The last full week of comics shipping from Diamond distributors was at the end of March, and Diamond recently announced that they would start shipping once again for books that go on sale May 20th. That means we've got about two months with only a few new comics coming out - DC managed to get a few books to stores in April through some new distribution channels - and I actually got to the end of my "new comics" pile a few days ago.

Because there's not much else going on, I thought I'd share a few titles that I've got lined up to read during these interesting times.

The last few books I read from my "new" stack were DC's oversized 80th anniversary titles that just came out: Flash, Wonder Woman and Robin. I was surprised to find that the Robin issue was the best of the bunch. DC obviously had a hit with Action Comics and Detective Comics #1000, and now they're doing it with every book they have. Ah well.

The first new books to come out after the March shutdown were the Walmart DC Giants in the middle of April. I'll admit that I was somewhat comforted when I found them in their usual place at the checkout line. Our Fighting Forces, in particular, was actually pretty good. Oh, and the Batman: Caped Crusader Giant was actually a Target exclusive from a couple months ago, but I only found it recently (before we all went on lockdown).

I finally took the time to complete my run of Route 666 from the now-defunct Crossgen Comics. I came very late to the Crossgen party when they were up and running; I started reading El Cazador and Kiss Kiss Bang Bang, just about a year before the company went belly-up in the early 2000s. Route 666 is something of a PG horror story; I'm enjoying it, even though it gets repetitive at times.

Any suggestions for other Crossgen titles I should pick up? I've got my eye on Negation. I know this company crashed quite spectacularly back in the day, but I appreciate their willingness to try out different genres.

The X-Men's Beast had a short run on Amazing Adventures back in the '70s - this is where he first changed to his furry form, although he's grey in this series. I don't know what possessed me to pick up his appearances in this title; I'm not a great fan of Hank McCoy or the X-Men in general, but I guess he's only in seven issues and only the first is a bit pricey. It's pretty much what you'd expect - overwrought superhero drama that tends to be a bit over-expository. But the covers are nice and it was an interesting change for the character that has seemed to stick.

Back in November, at the Rhode Island Comic Con, I found and bought the entire "Just Imagine Stan Lee" line of DC titles. It interested me when I first saw it, about 20 years ago, but there were too many titles and the prestige format meant a price tag that was too hefty for me at the time. Luckily, these books have not held their value at all, so I was able to get them all for a pretty cheap price. These books are currently in the on-deck circle, so to speak (remember sports?).
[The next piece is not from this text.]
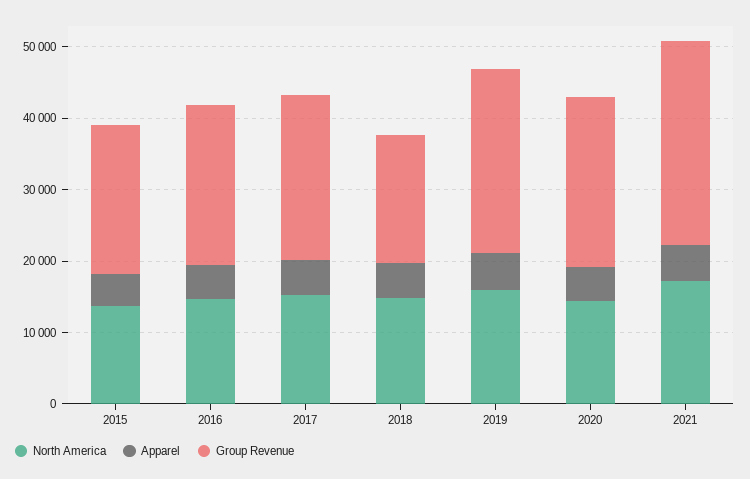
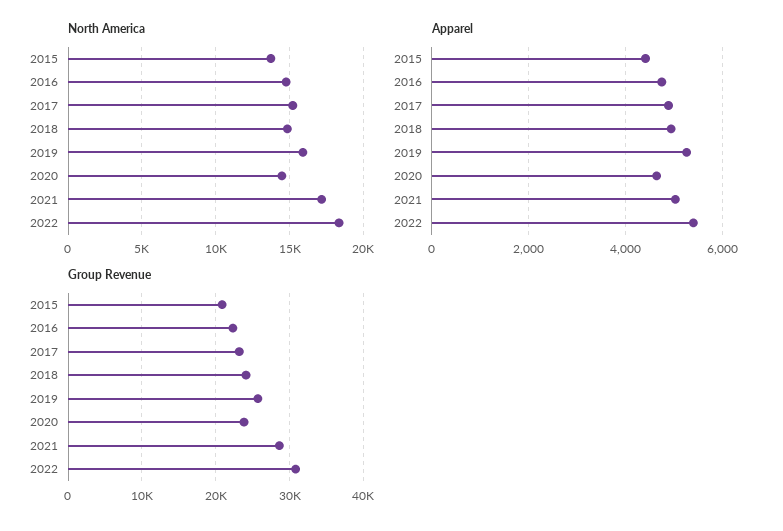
Group Revenue, 2018: 18000 -> 24000
North America, 2022: none -> 18500
Apparel, 2022: none -> 5400
Group Revenue, 2022: none -> 31000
I don't have great expectations for any of these, but the art on most of these looks great, and it's an interesting concept, at least.

Lastly, we've got Friday, a new digital series from Ed Brubaker and Marcos Martin, published by Panel Syndicate. I don't have any great interest in digital comics, especially ones that I know will eventually be printed. But I enjoy Brubaker and absolutely love Martin, and other books from Panel Syndicate have been top notch, so I got this first issue. And what do you know? It's great. I highly recommend it. You can download it here:

Well, that's it for now. I hope that everyone is safe and continues to, you know, stay inside and read comics. What are you reading these days? Leave a comment and let me know!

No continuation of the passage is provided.